TERAMO. Il Cda della Banca Popolare di Bari ha deciso di chiedere alla Commissione europea il risarcimento dei danni per la vicenda Tercas, salvata dall'istituto pugliese nel 2014 con l'aiuto del Fondo interbancario (Fitd) che la Ue giudicò aiuto di stato imponendo la restituzione di quasi 300 milioni di euro. Una decisione poi annullata dalla Corte europea.
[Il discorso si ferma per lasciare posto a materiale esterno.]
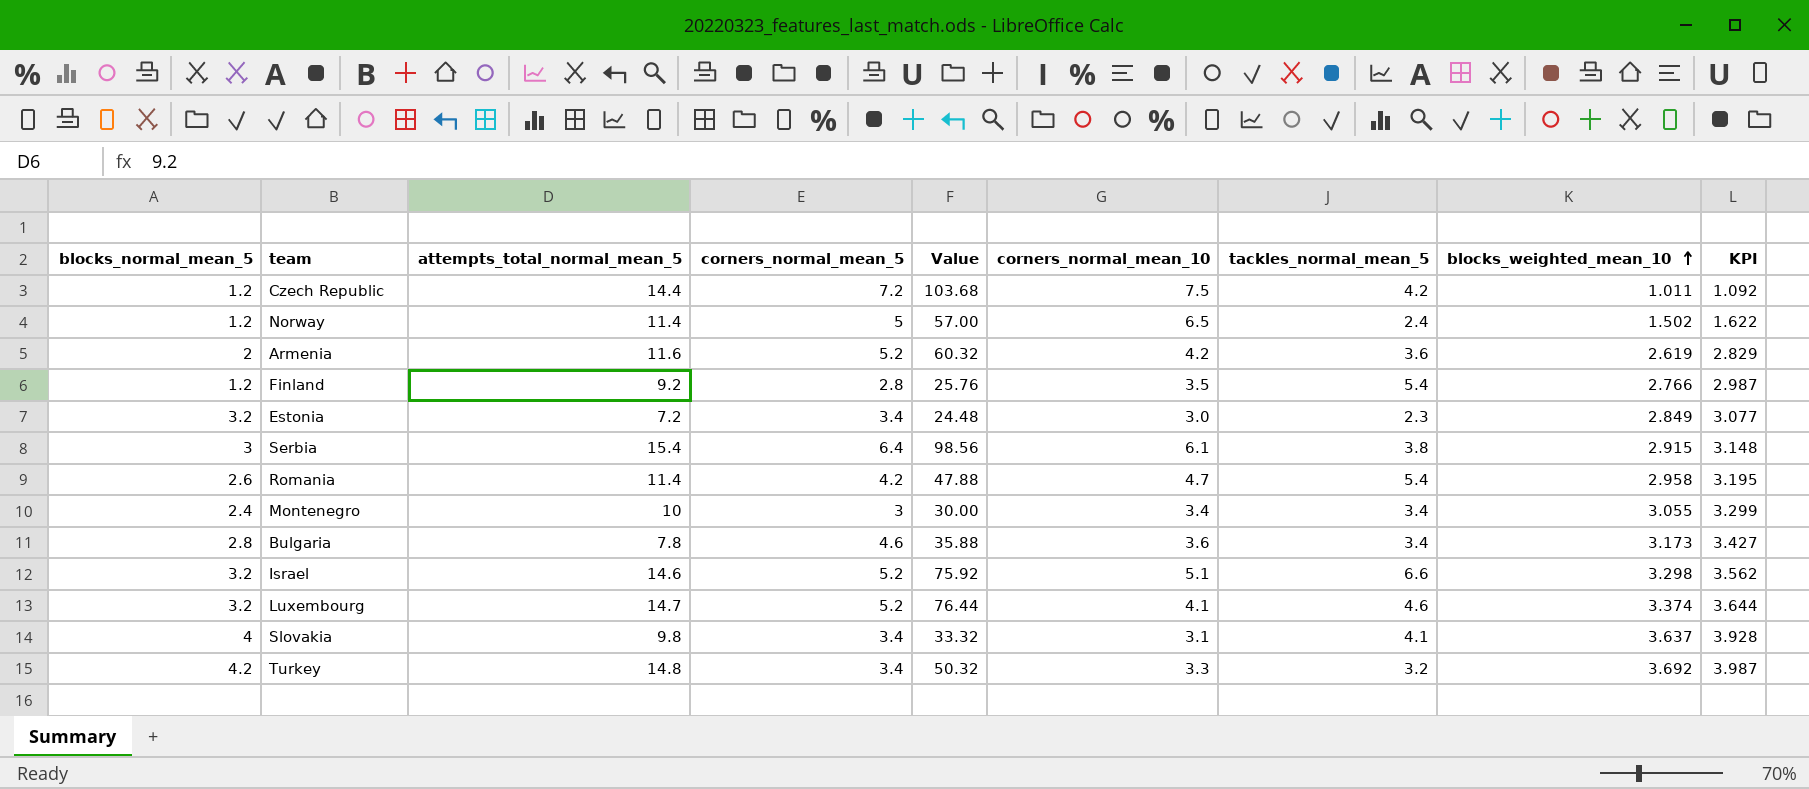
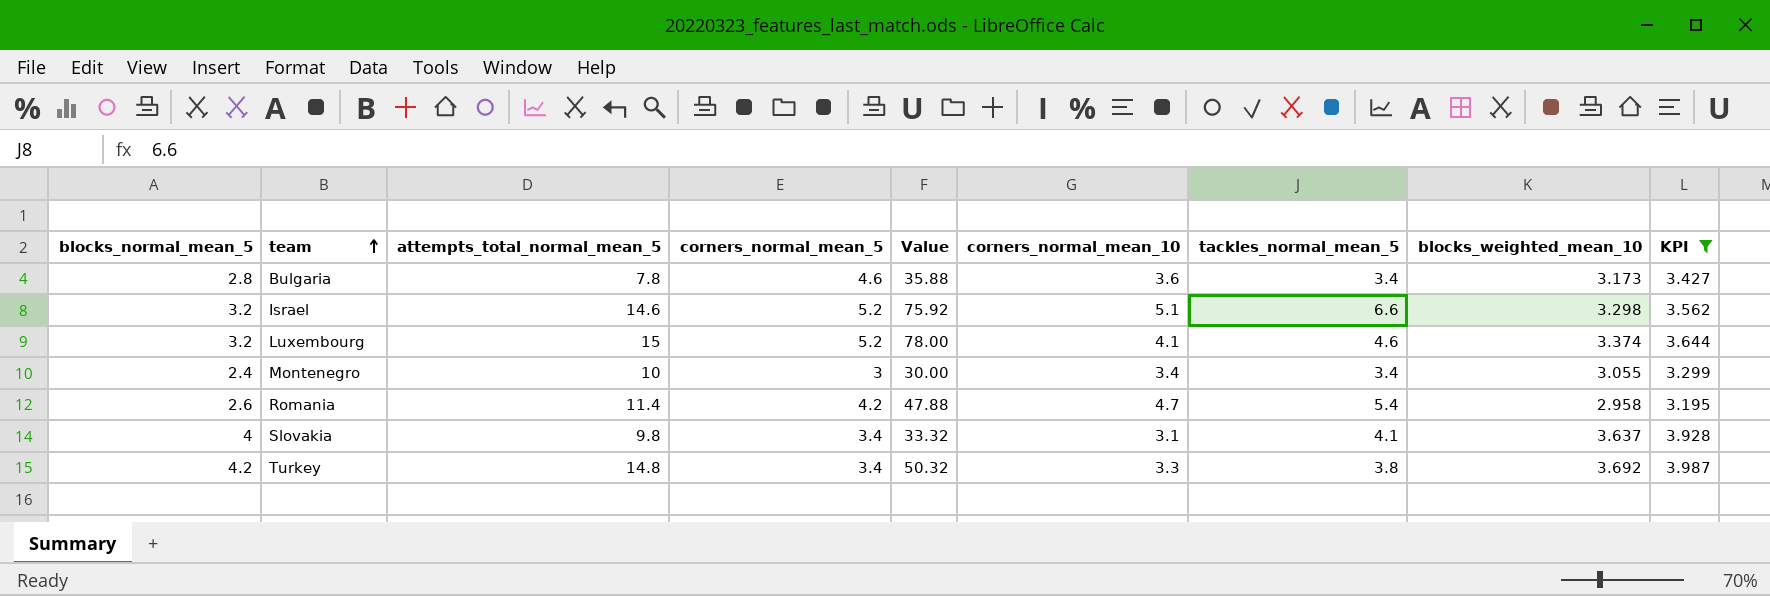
filter: none -> KPI >= 3.195
row order: blocks_weighted_mean_10 ascending -> team ascending
Luxembourg | attempts_total_normal_mean_5: 14.7 -> 15
Luxembourg | Value: 76.44 -> 78.00
Turkey | tackles_normal_mean_5: 3.2 -> 3.8

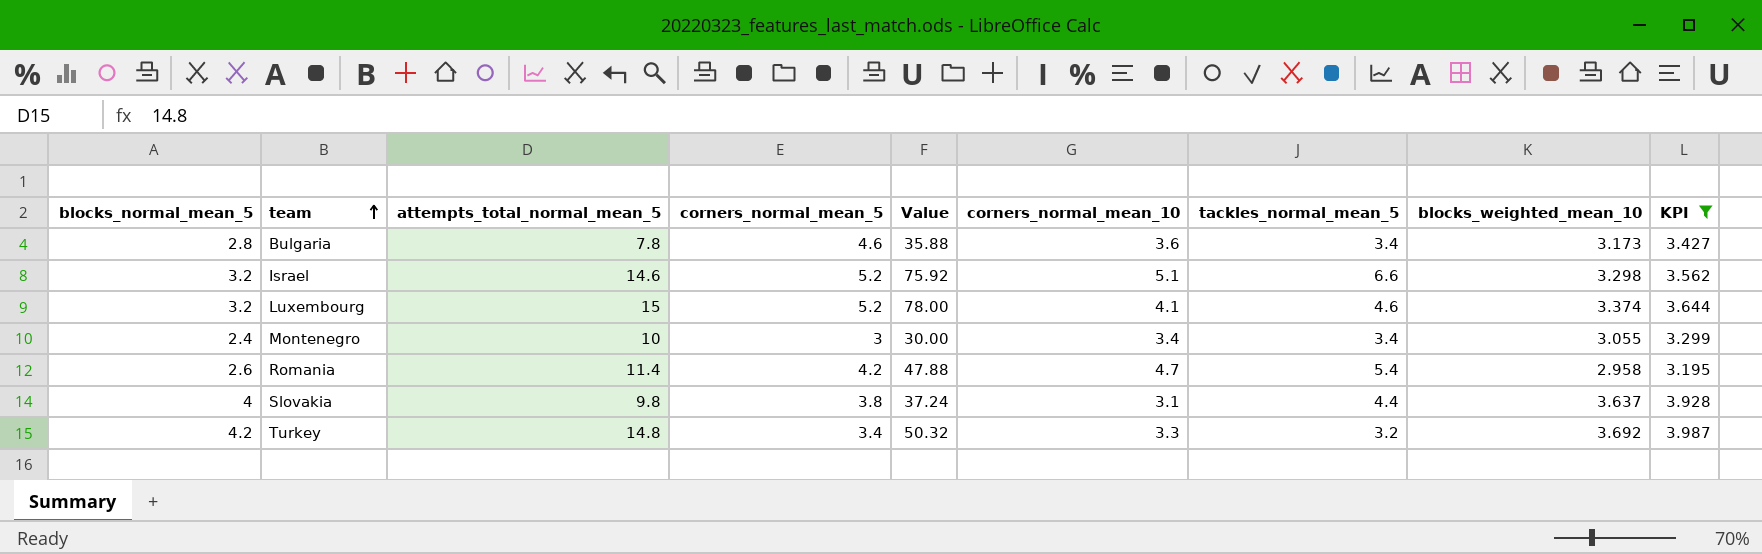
Slovakia | corners_normal_mean_5: 3.4 -> 3.8
Slovakia | Value: 33.32 -> 37.24
Slovakia | tackles_normal_mean_5: 4.1 -> 4.4
Turkey | tackles_normal_mean_5: 3.8 -> 3.2

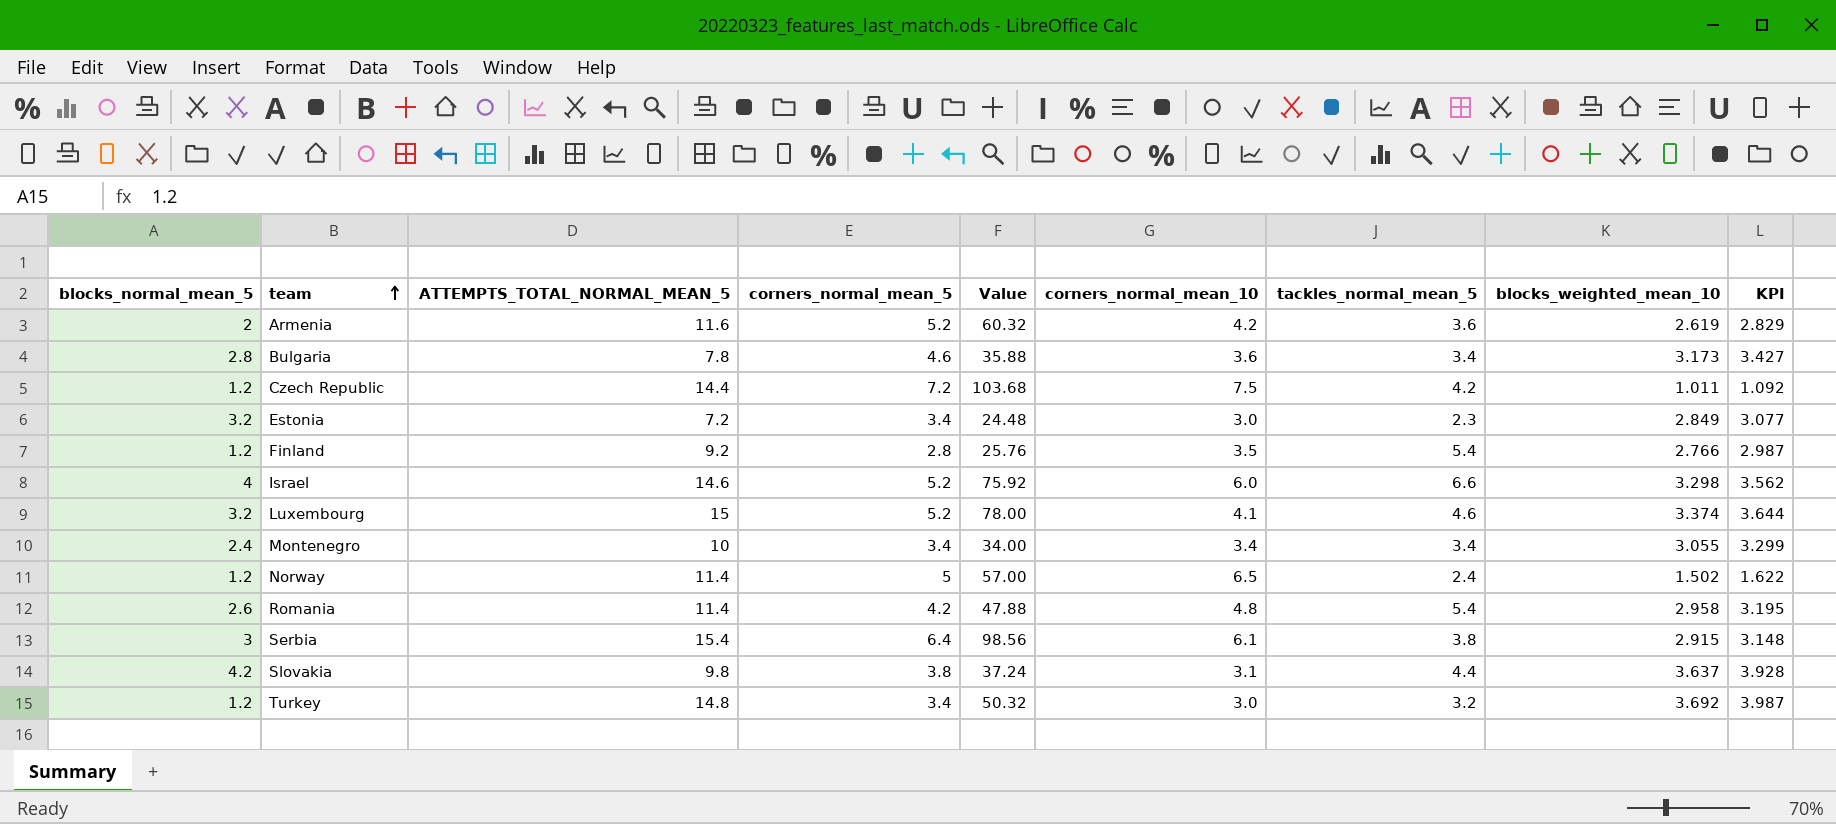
filter: KPI >= 3.195 -> none
column name: attempts_total_normal_mean_5 -> ATTEMPTS_TOTAL_NORMAL_MEAN_5
Israel | blocks_normal_mean_5: 3.2 -> 4
Israel | corners_normal_mean_10: 5.1 -> 6.0
Montenegro | corners_normal_mean_5: 3 -> 3.4
Montenegro | Value: 30.00 -> 34.00
Romania | corners_normal_mean_10: 4.7 -> 4.8
Slovakia | blocks_normal_mean_5: 4 -> 4.2
Turkey | blocks_normal_mean_5: 4.2 -> 1.2
Turkey | corners_normal_mean_10: 3.3 -> 3.0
In una nota la banca controllata da Mediocredito Centrale annuncia di aver «deliberato, in esito agli approfondimenti condotti anche con l'ausilio di esperti indipendenti in merito alle potenziali responsabilità configurabili in capo alla Commissione europea per la decisione del 23 dicembre 2015, la cosiddetta sentenza Tercas, poi annullata dal Tribunale dell'Unione europea in data 19 marzo 2019 (con sentenza confermata dalla Corte di Giustizia in data 2 marzo 2021) e ai danni subiti dalla Banca per effetto di tale decisione, di avviare le opportune iniziative volte al risarcimento dei suddetti danni». A tale ultimo riguardo «la Banca ha deliberato di incaricare i propri legali di dare avvio alle suddette iniziative» conclude la nota.
Nel marzo scorso la Corte europea ha stabilito che «non ci fu aiuto di Stato» nei fondi concessi dal Fondo Interbancario alla Popolare per il salvataggio di Tercas nel 2014 e bocciato dall'Antitrust Ue all'epoca. Un pronunciamento con cui la Corte Ue ha respinto l'impugnazione dell'Antitrust europeo che contestava la sentenza del Tribunale, risalente al 2019, secondo cui i fondi non costituivano aiuti di Stato in quanto non controllati dalle autorità pubbliche italiane.
Secondo i giudici di Lussemburgo, il Tribunale Ue «ha correttamente dichiarato che tali misure non costituiscono aiuti di Stato in quanto non sono imputabili allo Stato italiano».La sentenza ha annullato definitivamente la decisione dell'Antitrust Ue che aveva ordinato all'Italia di recuperare da Tercas aiuti di Stato per 295,14 milioni di euro.